Of course I've gone offline AND turned off GPS. You CAN"T get there anymore physically.
RE-read my post above. MAP DISAPPEARS when I walked under the precise location unreachable by car.


ubercrashdummy said:


> You just need a drone for that hard to reach surge.


Ditto


Disgusted Driver said:


> Seriously though, OP, take off the foil hat. This has been going on for YEARS. I can recall once I was out at RDU airport and the surge was on the runway, was able to nab it by going through a tunnel under the runway. I've gotten out of my car and walked a half block into a park. Have had nice surges on the side of a highway (myself and other drivers were turning into a driveway so it was being displayed for all) a nice $20 a side street that I was able to hit 3 times in 45 minutes. It's a poorly programmed algorithm that you just need to take advantage of while you can, when you can.

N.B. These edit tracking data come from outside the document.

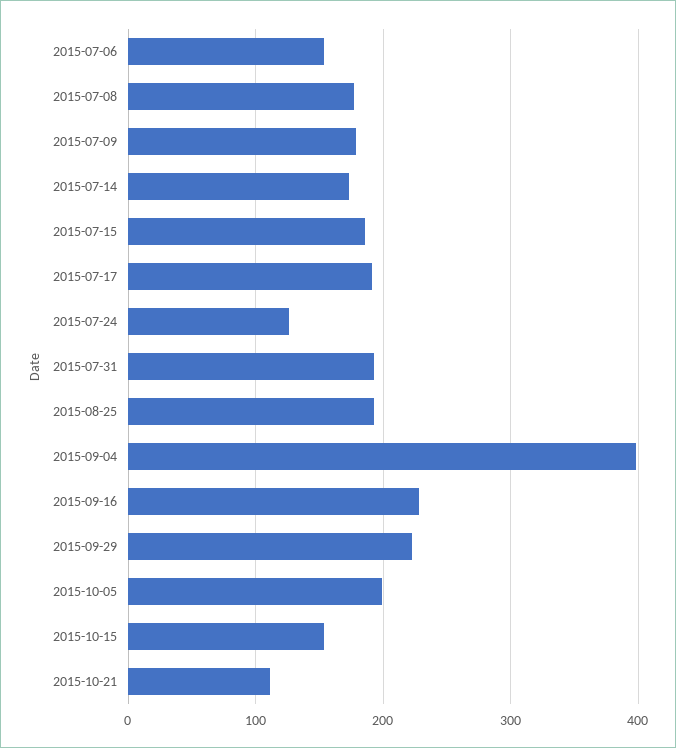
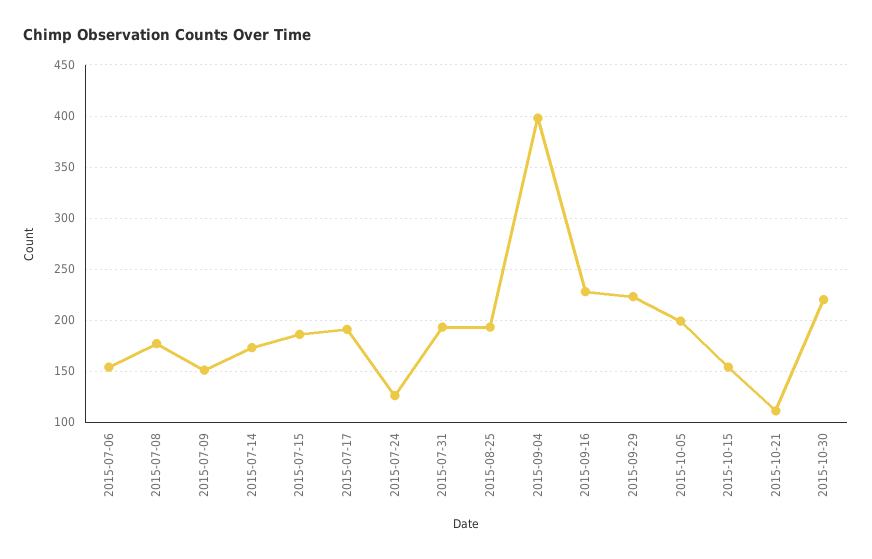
2015-07-09: 180 -> 150
2015-10-30: none -> 220

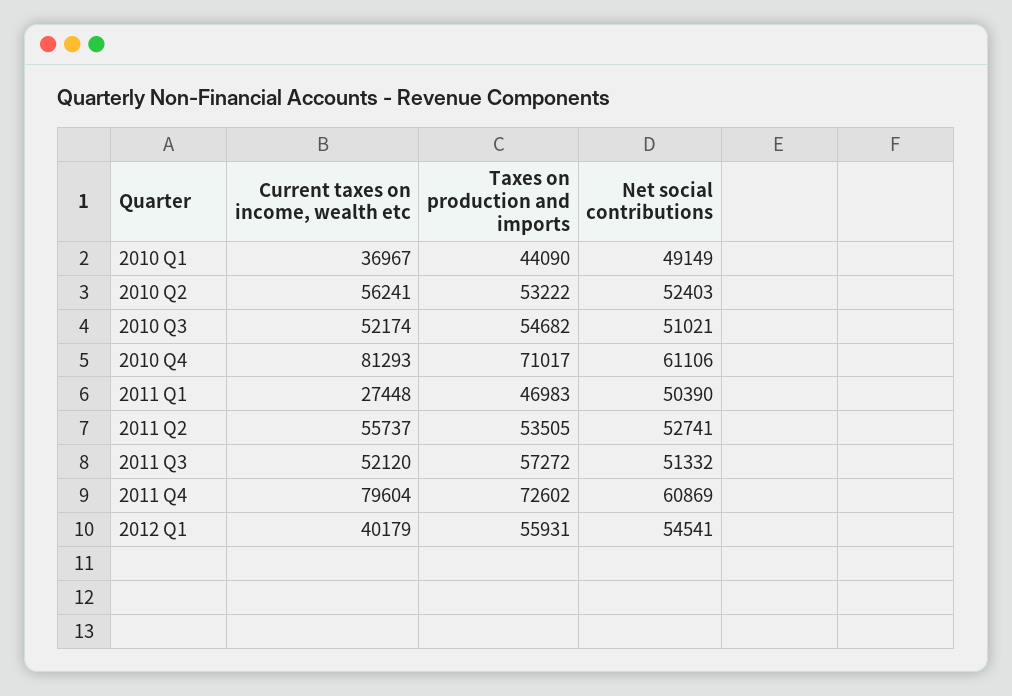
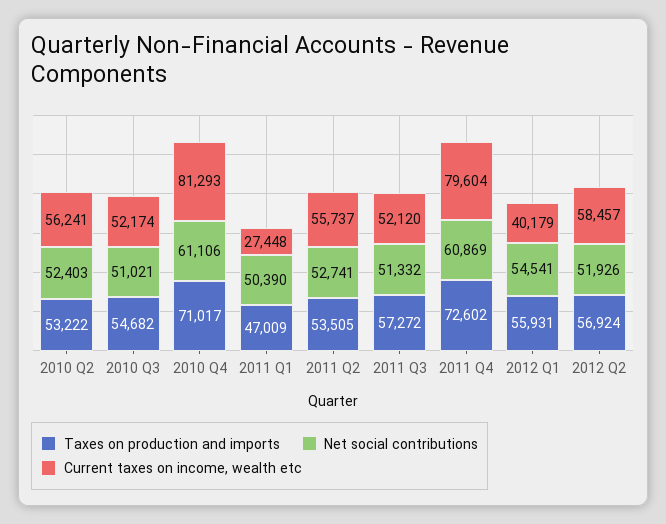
Current taxes on income, wealth etc, 2010 Q1: 36967 -> none
Taxes on production and imports, 2010 Q1: 44090 -> none
Net social contributions, 2010 Q1: 49149 -> none
Taxes on production and imports, 2011 Q1: 46983 -> 47009
Taxes on production and imports, 2012 Q2: none -> 56924
Net social contributions, 2012 Q2: none -> 51926
Current taxes on income, wealth etc, 2012 Q2: none -> 58457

There have been incidences of runway fake stickies before. But RE-read my post above. MAP DISAPPEARS when I walked under the precise location unreachable by car.


Boca Ratman said:


> Sometimes the misplaced surge works to our favor. West palm airport when it surges, for some reason lately it sets off a surge a few blocks away where there's nothing but warehouses. The airport will be $12 or whatever but if I drive past the warehouses, I get a surge, it's usually a little more than airport AND, it doesn't show on the app nor does it only apply to airport rides.
> 
> Never had a request from the warehouses, never even seen signs of life over there at night but I've collected 100s in sticky surge from there.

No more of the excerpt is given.